(Data items)
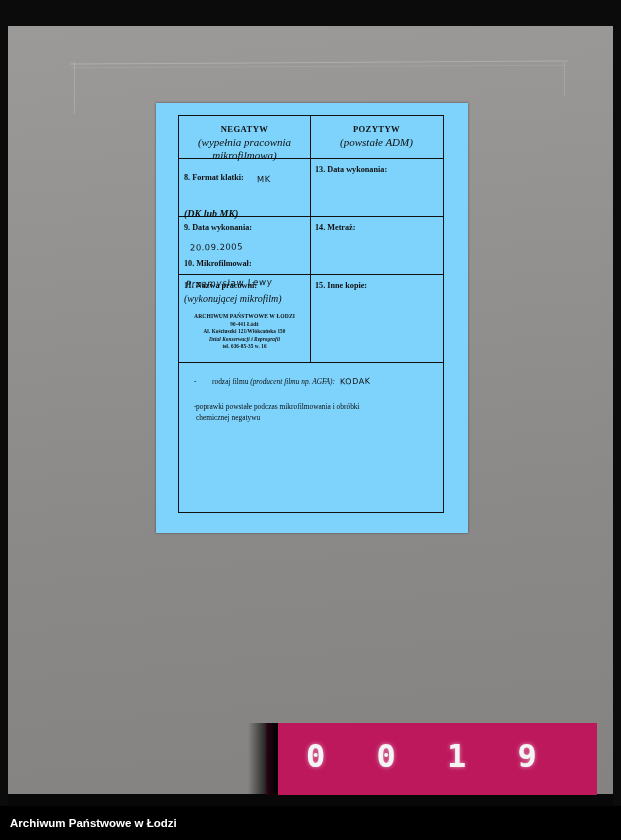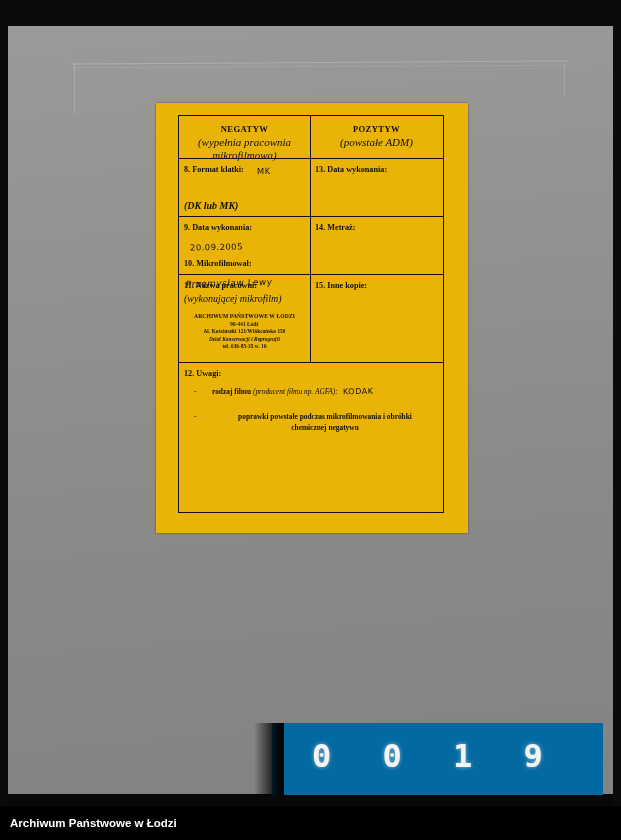"NEGATYW" #sheet { background: #eab308 -> #7dd3fc }
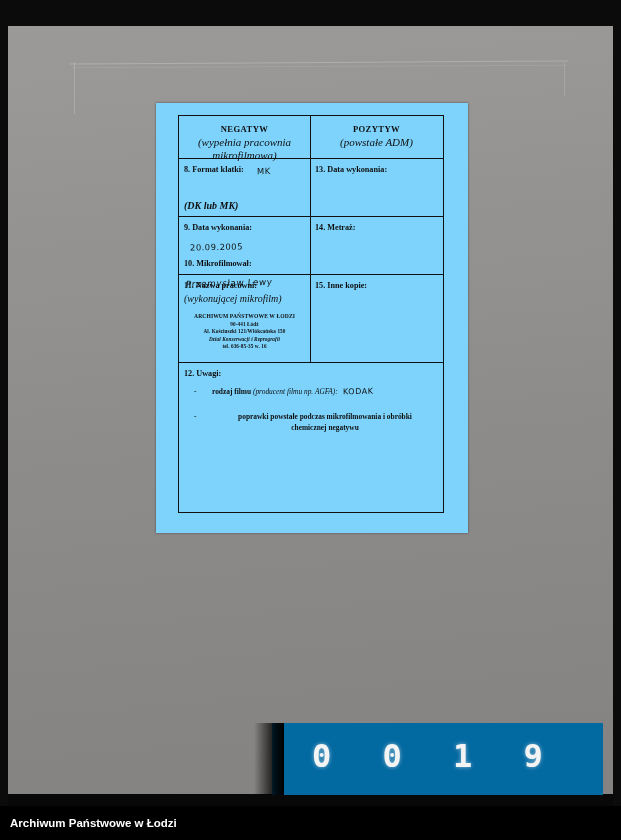"8. Format klatki:" div.cell { top: 46px -> 54px }
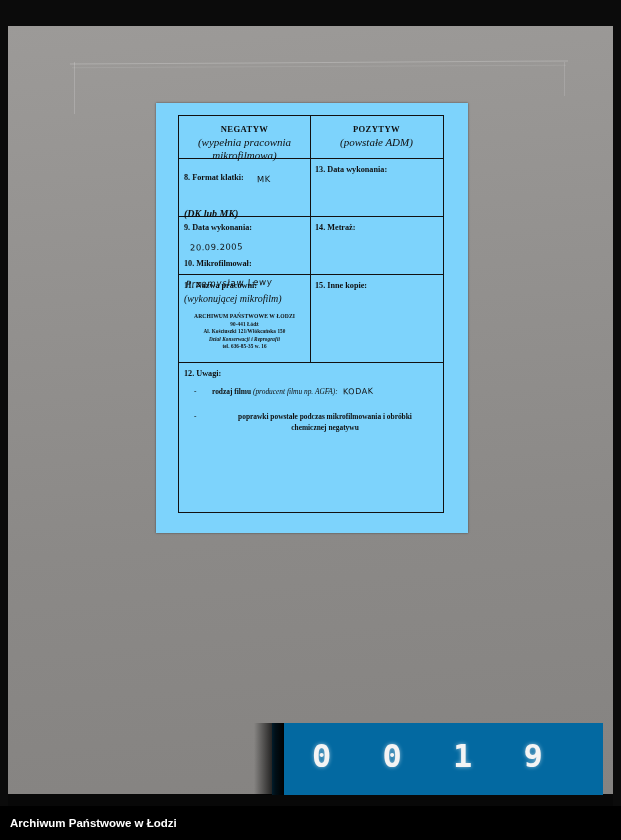"12. Uwagi:" div.lbl { html: <div>12. Uwagi:</div> -> none }
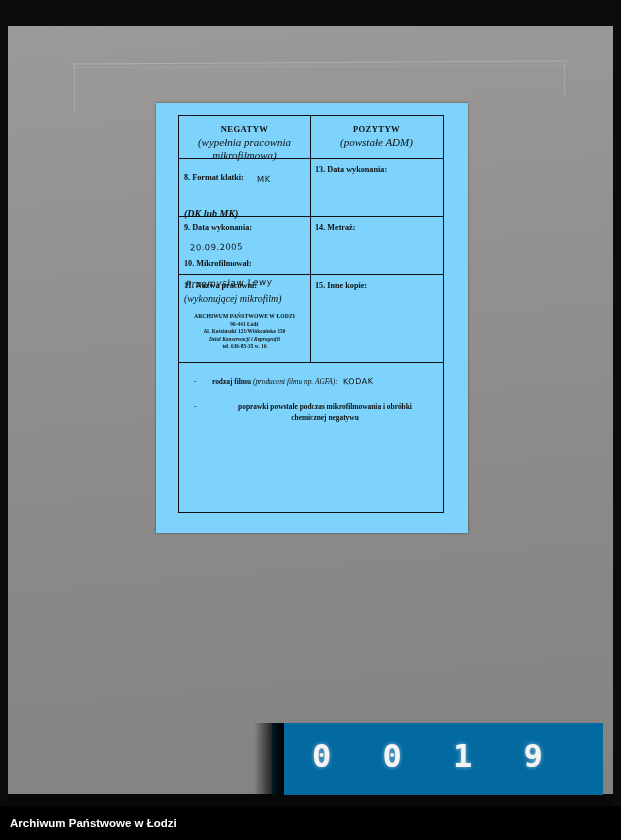"rodzaj filmu" .notes .b { font-weight: bold -> normal; text-align: center -> none }
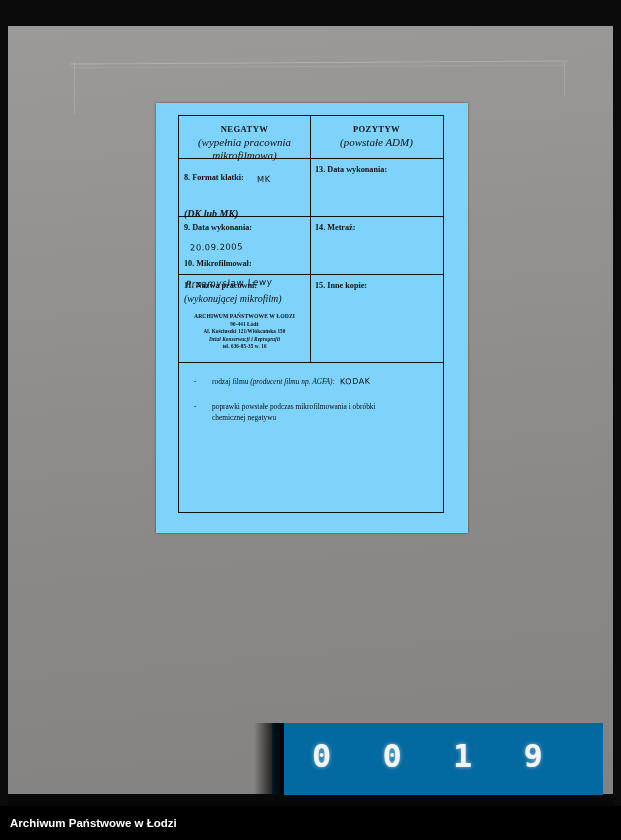"poprawki powstałe podczas" div { margin-left: 28px -> 12px }
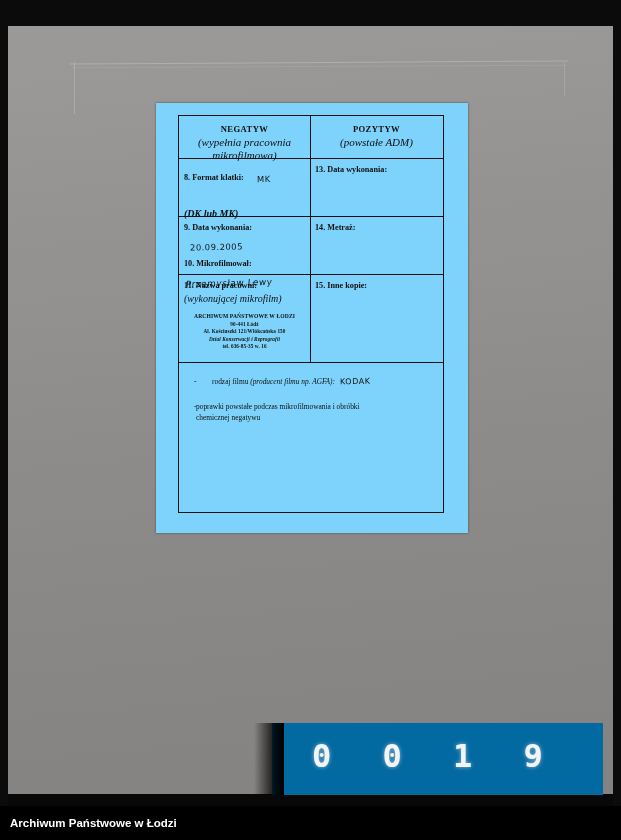"0 0 1 9" #counter-strip { background: #0369a1 -> #be185d; left: 272px -> 266px }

**Activity**
Output the records exactly, please. The pictures are not part of the copy.

**Reply to the exercise**
"NEGATYW" #sheet { background: #eab308 -> #7dd3fc }
"8. Format klatki:" div.cell { top: 46px -> 54px }
"12. Uwagi:" div.lbl { html: <div>12. Uwagi:</div> -> none }
"rodzaj filmu" .notes .b { font-weight: bold -> normal; text-align: center -> none }
"poprawki powstałe podczas" div { margin-left: 28px -> 12px }
"0 0 1 9" #counter-strip { background: #0369a1 -> #be185d; left: 272px -> 266px }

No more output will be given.